>>
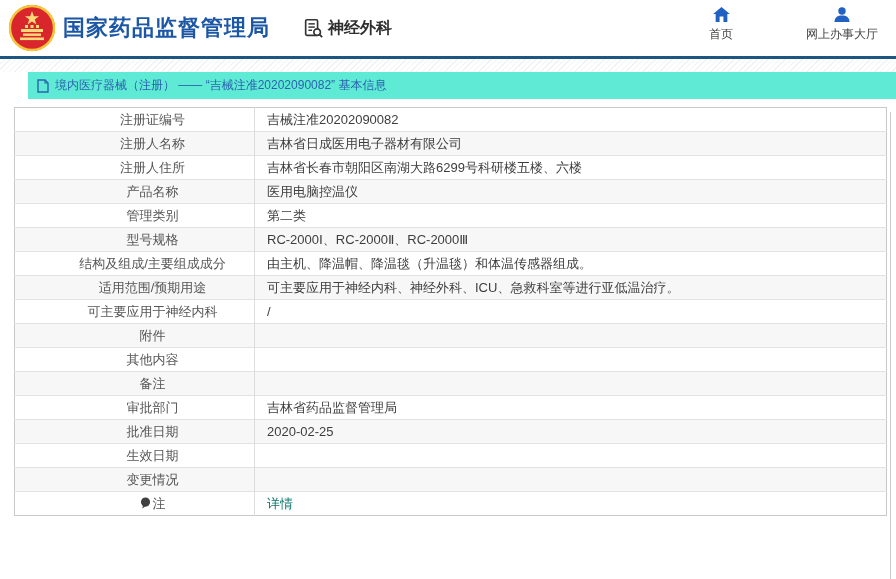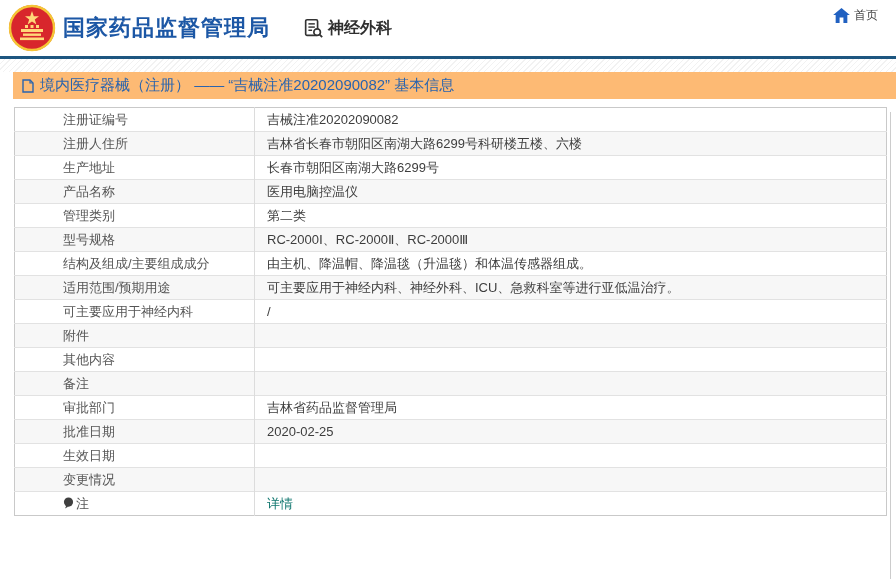--- a/index.html
+++ b/index.html
@@ -16,7 +16,7 @@
   .data-query { margin-left:32px; display:flex; align-items:center; gap:4px;
     color:#2f2f2f; font-size:16px; font-weight:600; cursor:pointer; }
   .top-nav { position:absolute; right:18px; top:7px; display:flex; gap:26px; }
-  .nav-item { display:flex; flex-direction:row; align-items:center; gap:4px;
+  .nav-item { display:flex; flex-direction:column; align-items:center; gap:4px;
     font-size:12px; color:#444; cursor:pointer;margin-left:47px; }
 
   

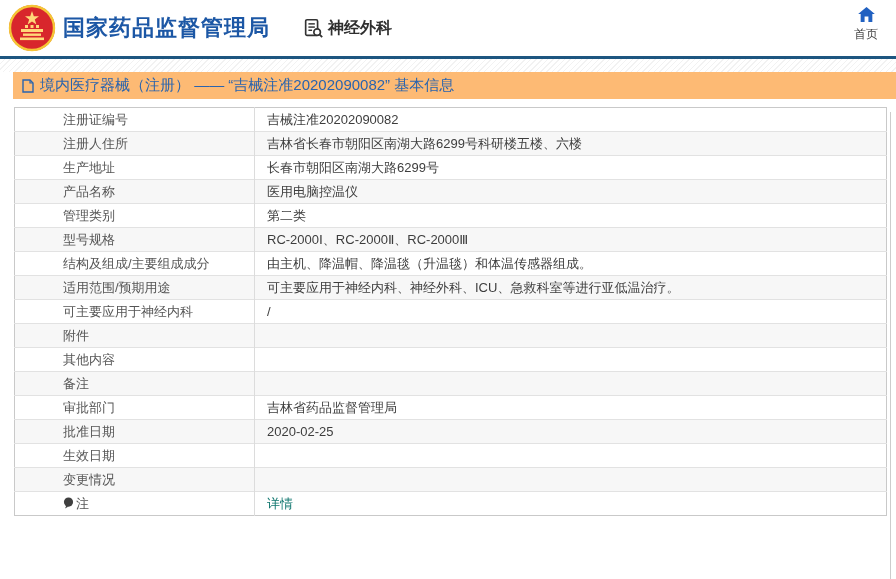--- a/index.html
+++ b/index.html
@@ -88,6 +88,13 @@
           <path d="M10 0 L20 8.5 L17 8.5 L17 18 L12.3 18 L12.3 11.5 L7.7 11.5 L7.7 18 L3 18 L3 8.5 L0 8.5 Z" fill="#2161c1"></path>
         </svg>
         <span>首页</span>
+      </div>
+      <div class="nav-item">
+        <svg width="16" height="15" viewBox="0 0 18 17">
+          <circle cx="9" cy="4.5" r="4.2" fill="#2161c1"></circle>
+          <path d="M0.5 17 C0.5 11.5 4 9.5 9 9.5 C14 9.5 17.5 11.5 17.5 17 Z" fill="#2161c1"></path>
+        </svg>
+        <span>网上办事大厅</span>
       </div>
     </div>
   </div>

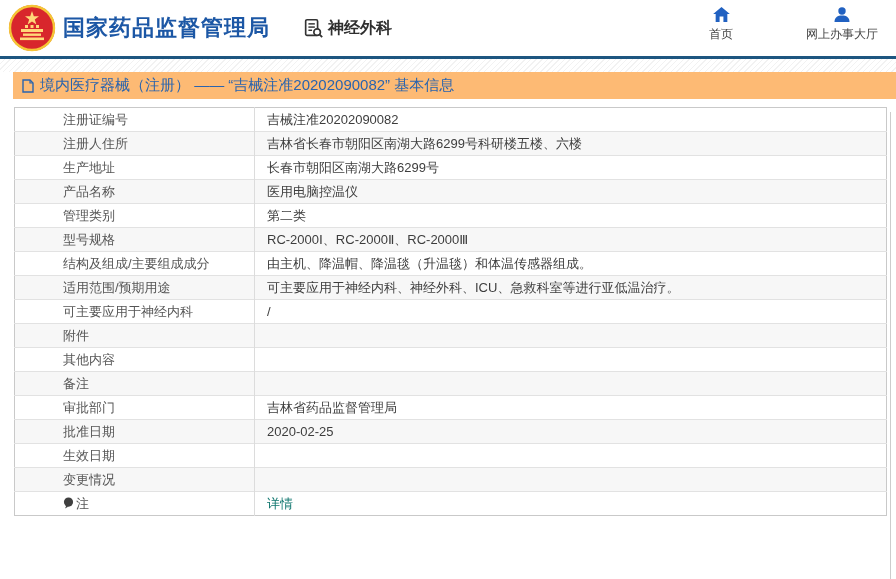--- a/index.html
+++ b/index.html
@@ -25,9 +25,9 @@
     background:repeating-linear-gradient(135deg,#ffffff 0 3px,#f2f2f2 3px 4px); }
 
   
-  .breadcrumb { margin-left:13px; height:27px; background:#fdba74;
+  .breadcrumb { margin-left:28px; height:27px; background:#5eead4;
     display:flex; align-items:center; gap:6px; padding-left:9px;
-    color:#2a64ae; font-size:15px; }
+    color:#2a64ae; font-size:12px; }
 
   .gap8 { height:8px; background:#fff; }
 

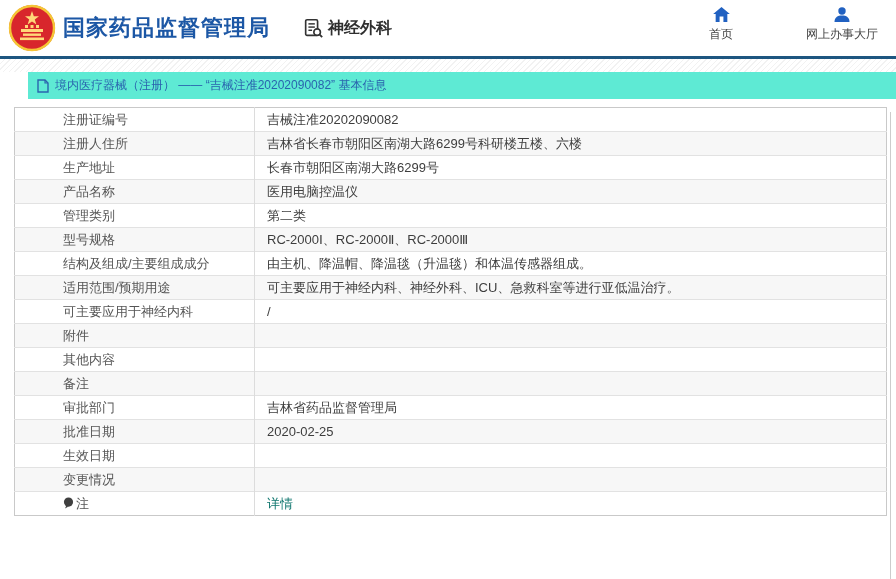--- a/index.html
+++ b/index.html
@@ -38,7 +38,7 @@
   table.info tr { height:24px; }
   table.info tr:nth-child(even) { background:#f7f7f7; }
   table.info tr + tr td { border-top:1px solid #e2e2e2; }
-  td.lbl { width:240px; text-align:left; padding-right:12px; color:#555;
+  td.lbl { width:240px; text-align:center; padding-right:12px; color:#555;
     border-right:1px solid #dcdcdc; white-space:nowrap;padding-left:48px; }
   td.val { padding-left:12px; color:#3d3d3d; white-space:nowrap; overflow:hidden;margin-top:12px; }
   .detail-link { color:#0f766e; text-decoration:none; cursor:pointer; }

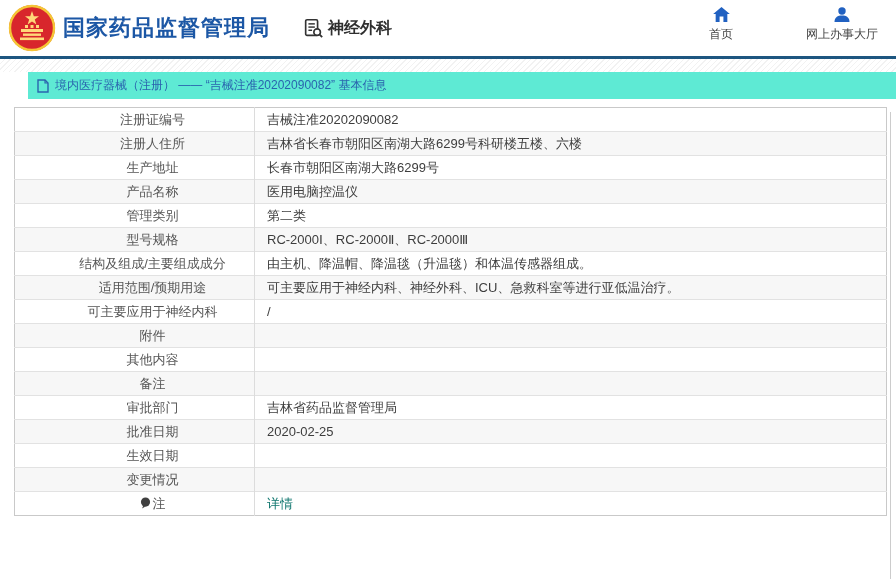--- a/index.html
+++ b/index.html
@@ -119,6 +119,10 @@
           <td class="val">吉械注准20202090082</td>
         </tr>
       <tr>
+          <td class="lbl">注册人名称</td>
+          <td class="val">吉林省日成医用电子器材有限公司</td>
+        </tr>
+      <tr>
           <td class="lbl">注册人住所</td>
           <td class="val">吉林省长春市朝阳区南湖大路6299号科研楼五楼、六楼</td>
         </tr>

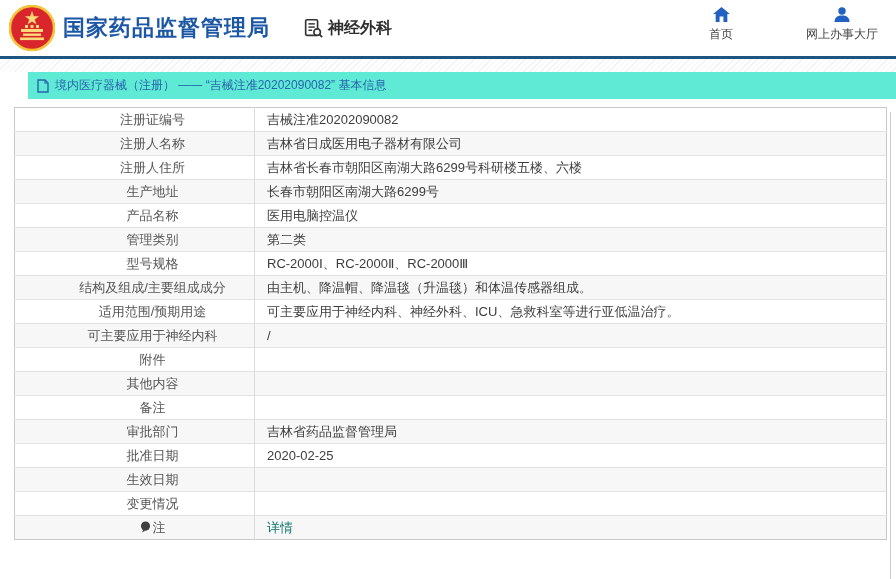--- a/index.html
+++ b/index.html
@@ -127,10 +127,6 @@
           <td class="val">吉林省长春市朝阳区南湖大路6299号科研楼五楼、六楼</td>
         </tr>
       <tr>
-          <td class="lbl">生产地址</td>
-          <td class="val">长春市朝阳区南湖大路6299号</td>
-        </tr>
-      <tr>
           <td class="lbl">产品名称</td>
           <td class="val">医用电脑控温仪</td>
         </tr>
<<
* Work to complete:
Which lines of the records above contain the word "border"? Copy each of them.

* Solution below:
   table.info tr + tr td { border-top:1px solid #e2e2e2; }
     border-right:1px solid #dcdcdc; white-space:nowrap;padding-left:48px; }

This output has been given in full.